*Problem:* Your copy starts at the line containing "googletrans - translation" and ends at the last line below. Copy exactly, without pictures.

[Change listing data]

....

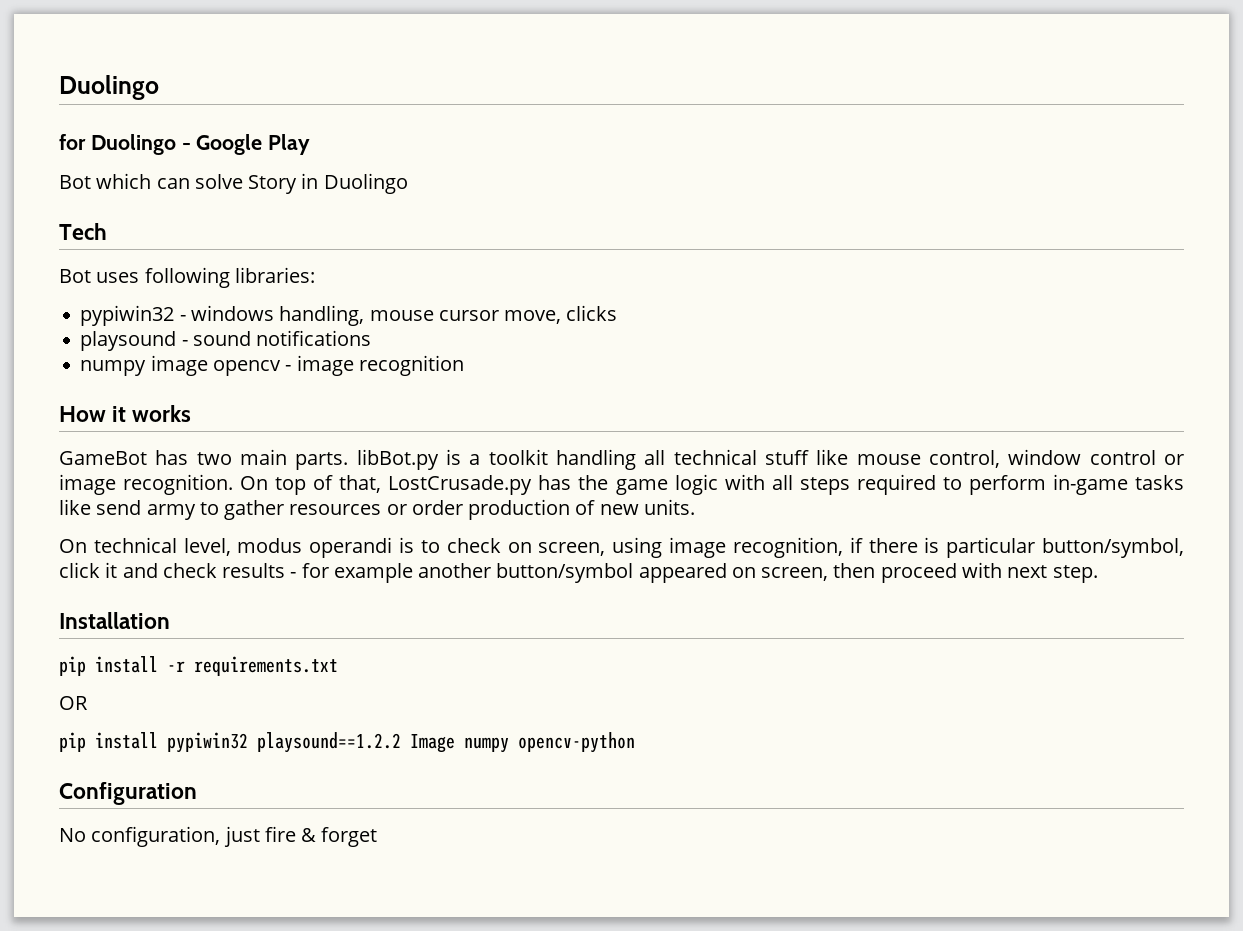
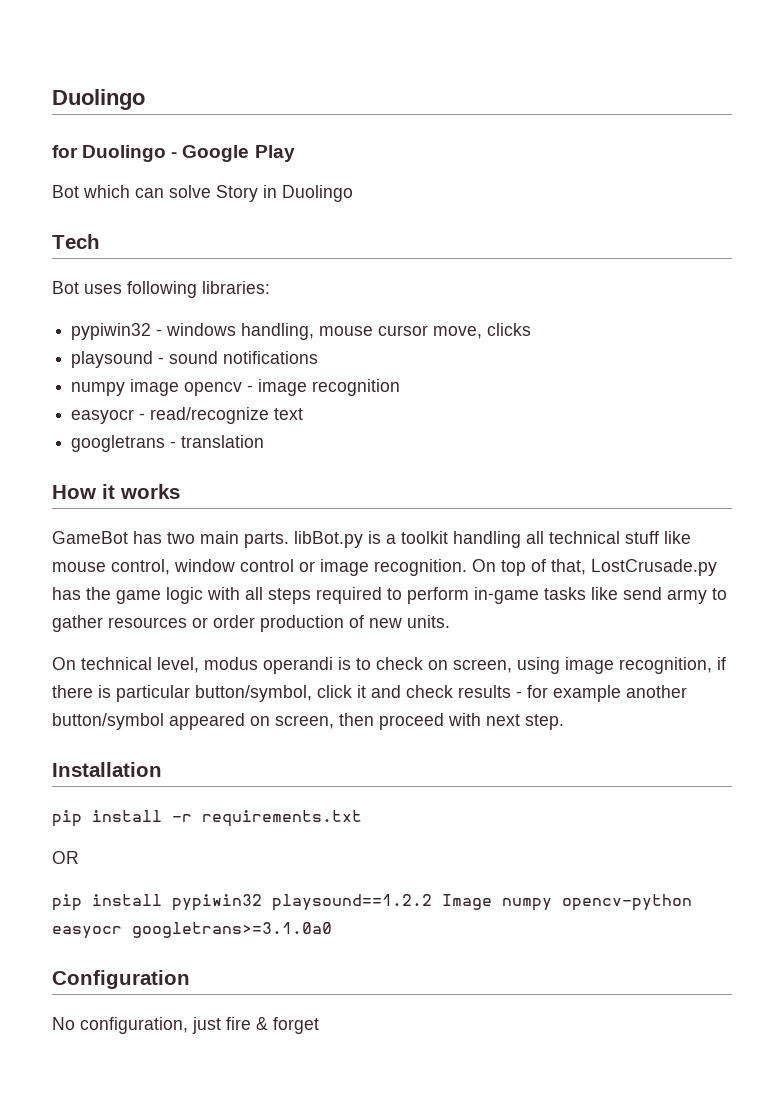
+ easyocr - read/recognize text
+ googletrans - translation
- pip install pypiwin32 playsound==1.2.2 Image numpy opencv-python
+ pip install pypiwin32 playsound==1.2.2 Image numpy opencv-python easyocr googletrans>=3.1.0a0

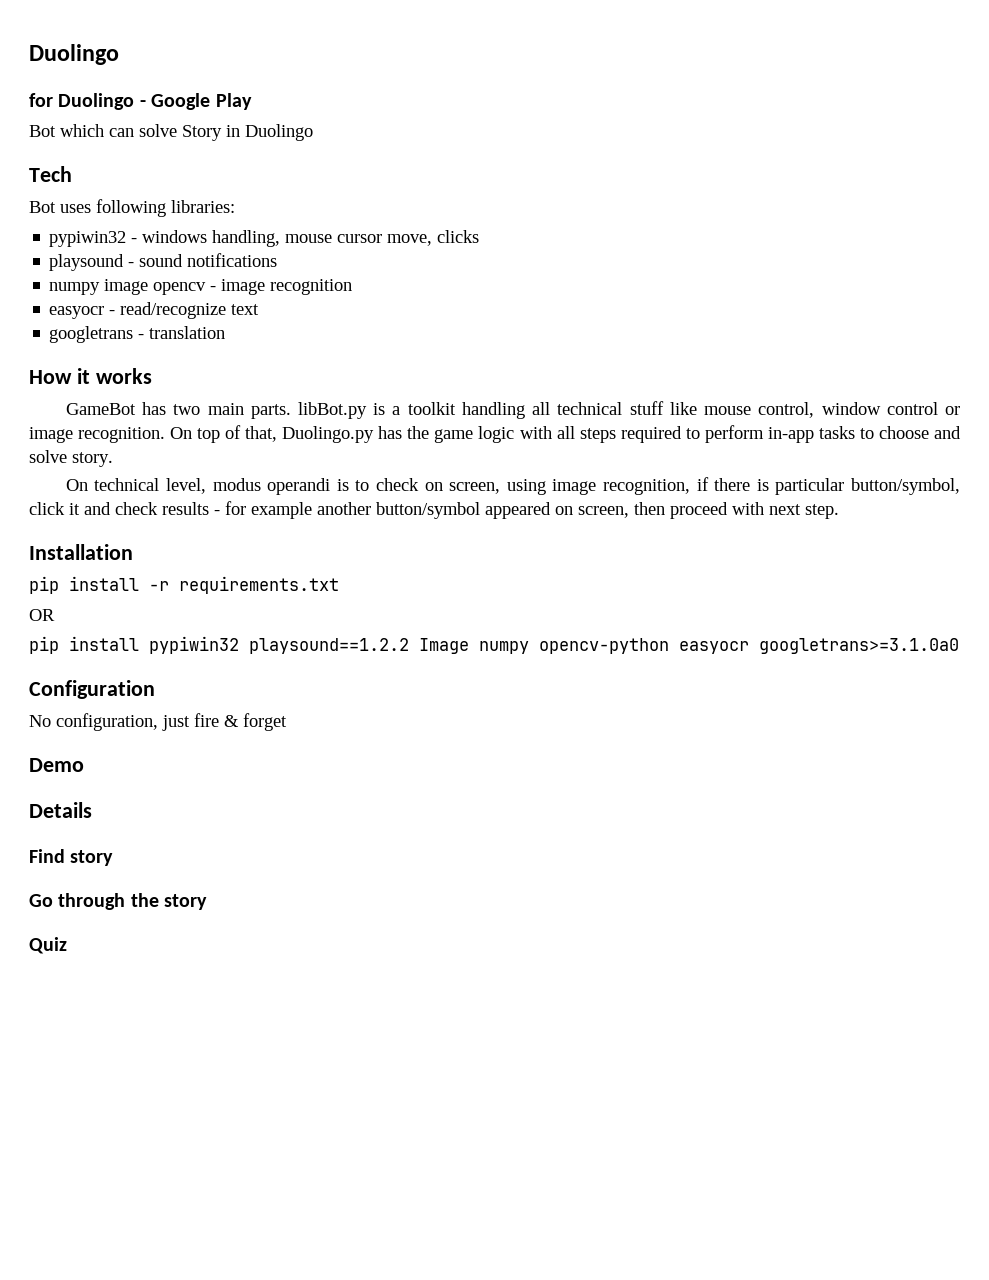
- On top of that, LostCrusade.py has the game logic with all steps required to perform in-game tasks like send army to gather resources or order production of new units.
+ On top of that, Duolingo.py has the game logic with all steps required to perform in-app tasks to choose and solve story.
+ Demo
+ Details
+ Find story
+ Go through the story
+ Quiz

....

*Result of the exercise:*
+ googletrans - translation
- pip install pypiwin32 playsound==1.2.2 Image numpy opencv-python
+ pip install pypiwin32 playsound==1.2.2 Image numpy opencv-python easyocr googletrans>=3.1.0a0

- On top of that, LostCrusade.py has the game logic with all steps required to perform in-game tasks like send army to gather resources or order production of new units.
+ On top of that, Duolingo.py has the game logic with all steps required to perform in-app tasks to choose and solve story.
+ Demo
+ Details
+ Find story
+ Go through the story
+ Quiz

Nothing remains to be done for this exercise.